If the rhetoric of the animal-rights movement were adopted and trophy hunting abandoned, not only would those individual animals that were to be hunted die anyway, their entire species would suffer as habitat disappeared and they were killed for meat or depredation of those new croplands. Of course, we know the ultimate goal of the animal-rights movement isn’t just trophy hunting of African species or predators here in the U.S., but of all hunting for any animal.
We know, too, that their rhetoric leads to more suffering and death of animals from the fallout of their policies that have passed stateside, where animals such as mountain lions and bears are killed by state officers due to increased depredation of livestock or attacks on humans. The meat from those animals isn’t used to feed anyone. The hides and skulls don’t adorn anyone’s wall, which is what proponents want. But worse, those animals still die, they are just killed quietly and are completely wasted as officers are usually required to dispose of the carcasses in the ditch or landfill. That is the real waste when it comes to wildlife, and an action that is universally denounced, but the truth behind the animal-rights philosophy.
The next time you hear someone condemn trophy hunting, ask them what exactly they’re criticizing. Listen to them. Ask follow-up questions about those likely inaccurate beliefs and misplaced ethics, and what they actually believe and want to see for the world’s wildlife. And then explain how a trophy is so much more than just a head on a wall.
Psychology of a Hunter

Many anti-hunters claim that sportsmen are psychologically damaged. They say we are sadistic and compare hunting trophies to the trophies taken by serial killers.

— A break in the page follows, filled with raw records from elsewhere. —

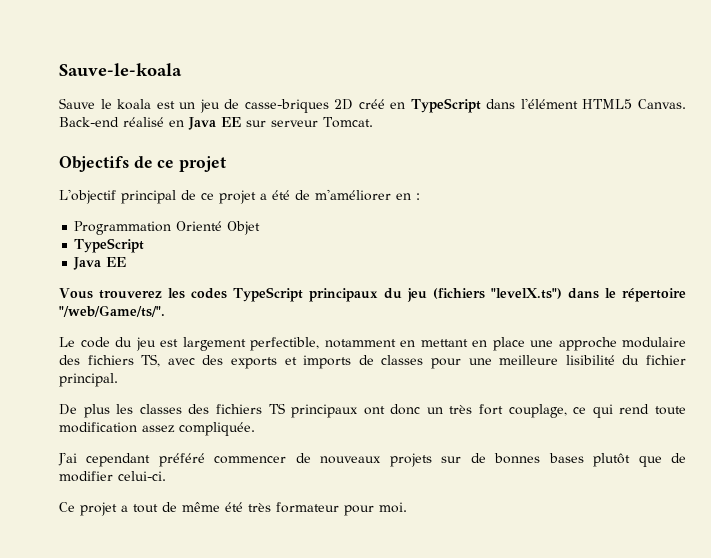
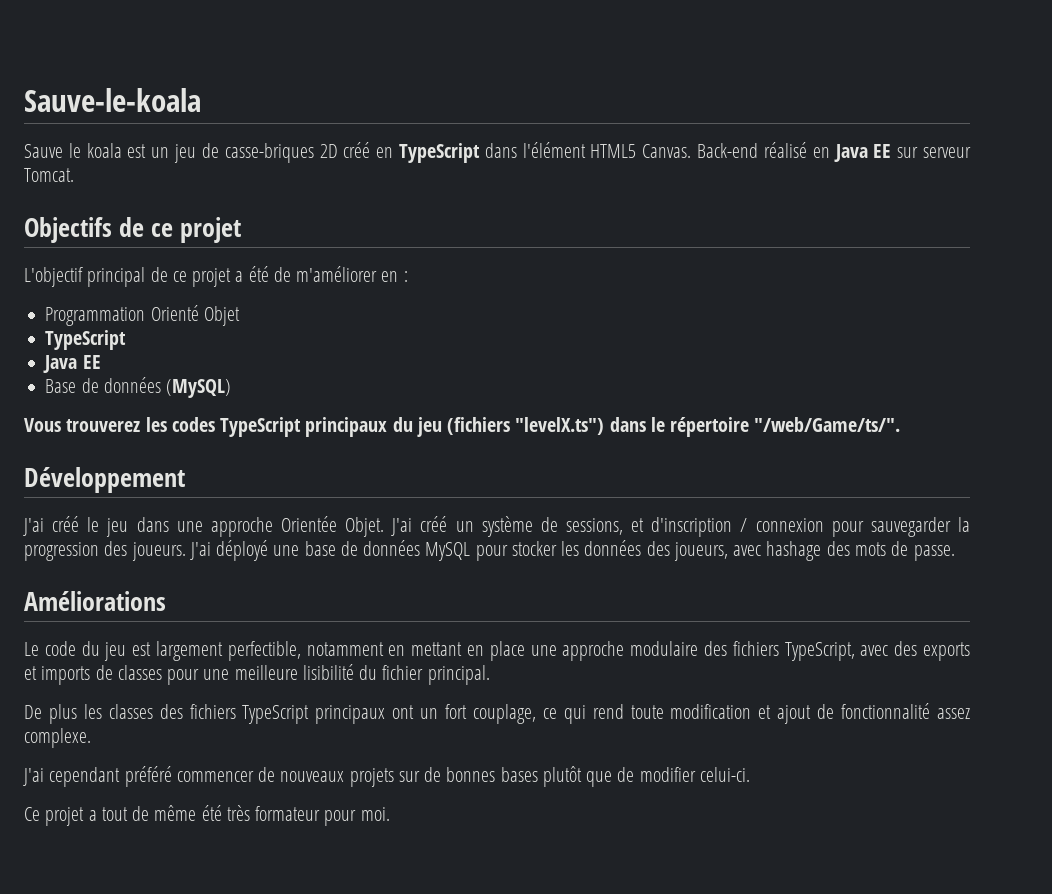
(127, 262) none -> [45,377,232,398] // Base de données (MySQL)
(165, 311) none -> [24,467,185,493] [23,516,970,537] [24,540,955,561] [24,591,166,611] // Développement // J'ai créé le jeu dans une approche Orientée Objet. J'ai créé un système de sessions, et d'inscription / connexion pour sauvegarder la progression des joueurs. J'ai déployé une base de données MySQL pour stocker les données des joueurs, avec hashage des mots de passe. // Améliorations
[141,354,161,367] TS, -> [784,642,855,661] TypeScript,
[268,403,285,414] TS -> [242,705,310,724] TypeScript
[390,404,473,415] donc un très -> [420,708,439,719] un
[142,422,255,436] assez compliquée. -> [758,703,971,724] [24,728,91,748] et ajout de fonctionnalité assez complexe.

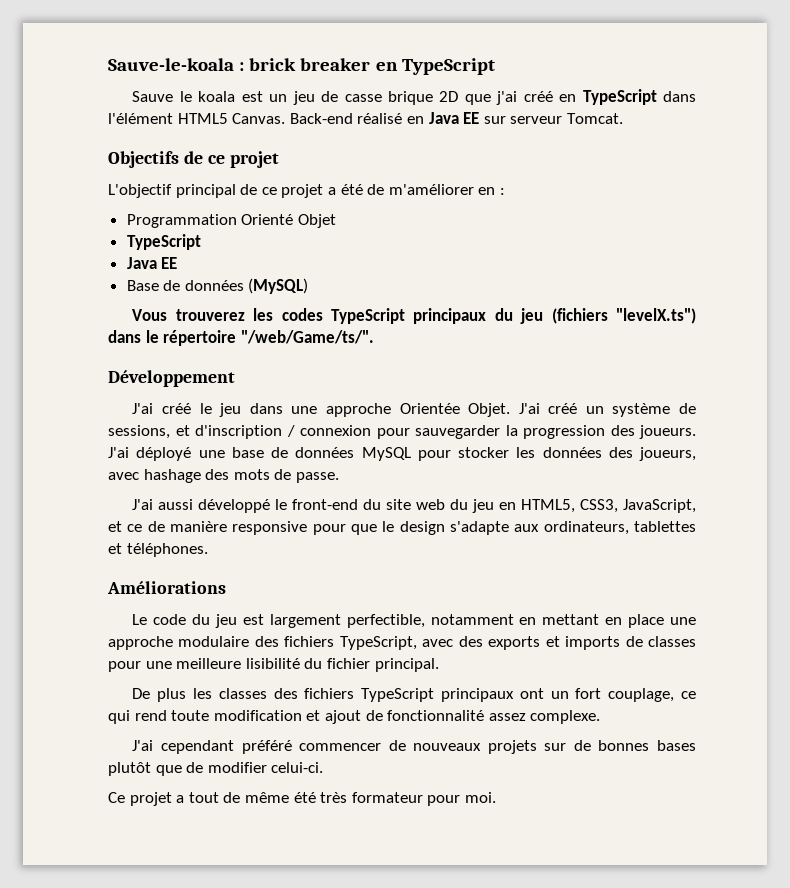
(201, 100) none -> [239,58,495,75] : brick breaker en TypeScript
[224,143,338,163] casse-briques 2D -> [344,91,518,105] casse brique 2D que j'ai
(955, 553) none -> [132,499,696,513] [108,521,696,535] [108,543,208,557] // J'ai aussi développé le front-end du site web du jeu en HTML5, CSS3, JavaScript, et ce de manière responsive pour que le design s'adapte aux ordinateurs, tablettes et téléphones.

These assertions have zero foundation in any reality or psychological evidence. James Swan, author of In Defense of Hunting, is a retired college professor of psychology and environmental studies, and a founder of the division of environment, population and conservation psychology in the American Psychological Association. He’s taught at four universities and three psychology grad schools. In writing for NRA’s American Hunter, Swan eviscerates these claims with evidence:
• Some of the most prominent psychologists of the 20th century have stated that hunting is motivated by a natural instinct and is beneficial to mental health, including Erich Fromm, Steven Kellert, Jan Dizard, Karl Menninger, Sigmund Freud and Carl Jung.
• Emory University professors Boyd Eaton, M.D., anthropologist Majorie Shostak and psychiatrist-anthropologist Melvin Konner, M.D., concluded just the opposite of anti-hunter claims: that denial of the hunting instinct can lead to psychopathology.
• In his own research of more than 400 professional journals, Swan found nearly 300 articles that use the word “hunting.” None report any correlation between ethical hunters and psychopathology.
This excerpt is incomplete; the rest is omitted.